We end up with a report interface that shows many views in a compact way. For example 1 chart and 1 table + slicers to switch between dimensions, can show a lot of data in a small space.

Also this approach makes it easier to add dimensions into a report without having to change the report format considerably.

In reality we might want to add more columns as extra useful dimensions, like country, type, etc…

But once you keep using this structure as a base, there’s whole lot of methods developed for one report that you can then reuse for others.

De-duplication Problem

When including several breakdowns like country, be aware that some metrics can’t be summed up to get total, for example users in country. Imagine that same user has been in 2 countries in the same month, that in total sum would show up 2 times, inflating the number artificially.

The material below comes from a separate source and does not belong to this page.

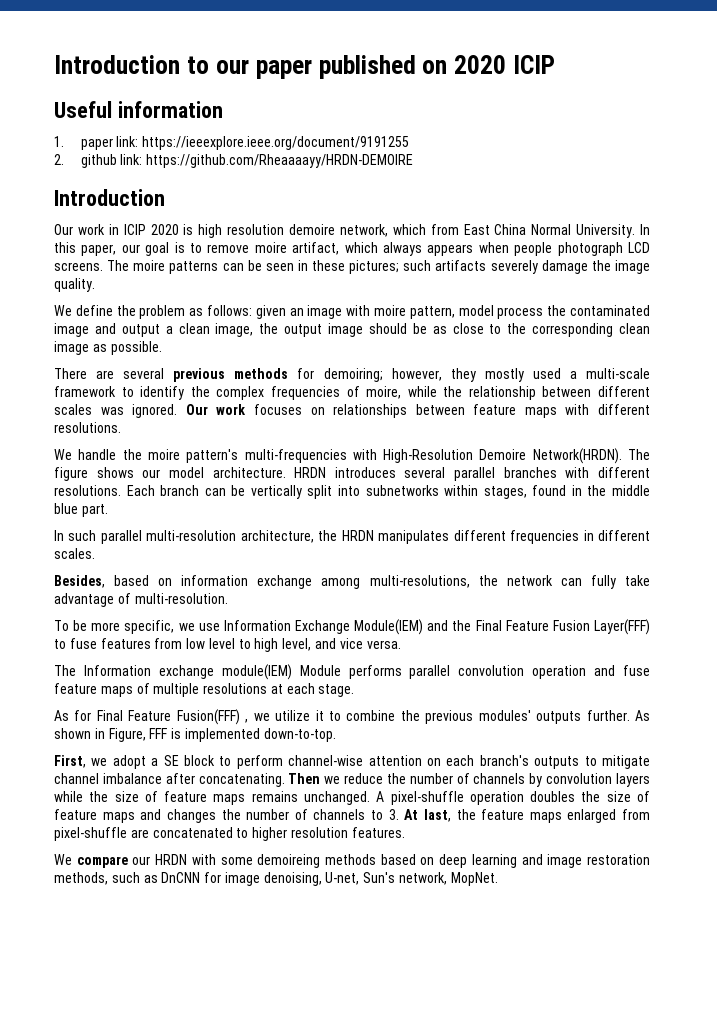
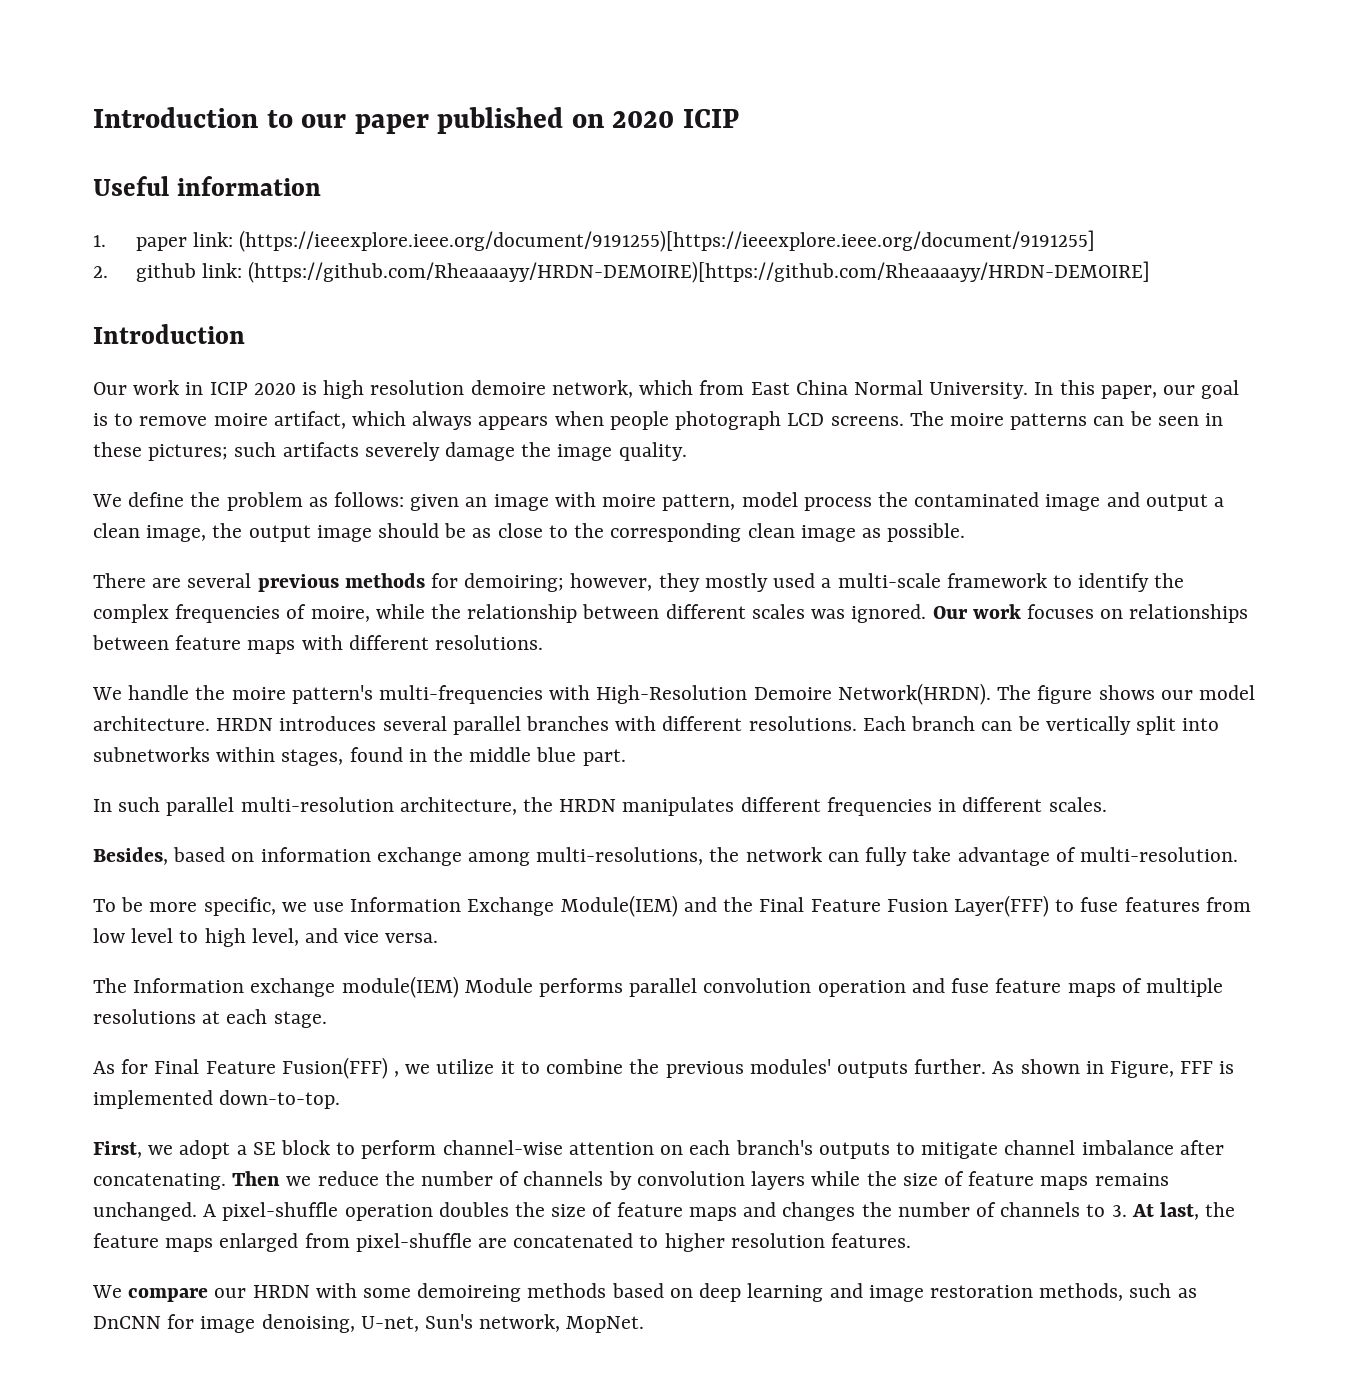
[142,136,410,150] https://ieeexplore.ieee.org/document/9191255 -> [239,230,1096,252] (https://ieeexplore.ieee.org/document/9191255)[https://ieeexplore.ieee.org/document/9191255]
[146,154,414,168] https://github.com/Rheaaaayy/HRDN-DEMOIRE -> [248,261,1151,283] (https://github.com/Rheaaaayy/HRDN-DEMOIRE)[https://github.com/Rheaaaayy/HRDN-DEMOIRE]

To avoid the de-duplication problem, calculate the de-duped number upfront (in SQL) and include it in the data extract before going into dashboards.

Example:

Imagine in same month I’ve traveled between Estonia and Portugal, then data extract should look like:

date metric metric_value country
month1 users 1 Portugal
month1 users 1 Estonia
month1 users 1 All

Data Querying (SQL)

  • Use WITH statements on the sql query, to create more reusable and cleaner queries. Makes it easier to see (and understand) the sections to replace to get a new data point. Query can be structured like: “With filter1 as (…) and filter2 as (…) select …”
  • Is better to run a separate sql for each dimension and join it afterwards. Instead of trying to do 1 massive sql query that collects everything but is hard to add/remove things. ( often is not possible to do that massive query on 1 go)
  • Do an union of each query used, to join all the data at the end, each query should output the same columns.
  • Crystallize queries into stored procedures of database UDF when the report is in final version, otherwise adds a big overhead into the development process.

The Date Dimension

Pull in an external table with all the date calculation needed and join on the day for example (or some attribute that makes sense). No need to keep rebuilding data functions for each data set, just need to make sure can join the data on some attribute.

For example a calculated date dimension: http://www.ipcdesigns.com/dim_date/

Doing the Unpivoting

In Excel: PowerQuery -> Unpivot

In Python: pandas.melt

MoM calculations

“Month on Month Growth” in power pivot DAX language:

Last Month:=CALCULATE(SUM(‘MYDATA’[metric_value]))

Prev. Month:=CALCULATE(SUM('‘MYDATA’[metric_value]),DATEADD('‘MYDATA’[Month],-1,MONTH))

MoM Change:=IF([Prev. Month],(CALCULATE(SUM('‘MYDATA’[metric_value]))-[Prev. Month])/[Prev. Month],BLANK())

Assorted Tips

  • ETL often getting in the way: If ETL is slow and often fails, just run it with a day delay, that is depend on yesterday’s ETL, not today’s one. Almost always that will be done.
  • Visualizations, Charts Axis Order: if for some reason the tool doing the visualizations does not support order, then add numeration into the metrics names. That will force it the right order.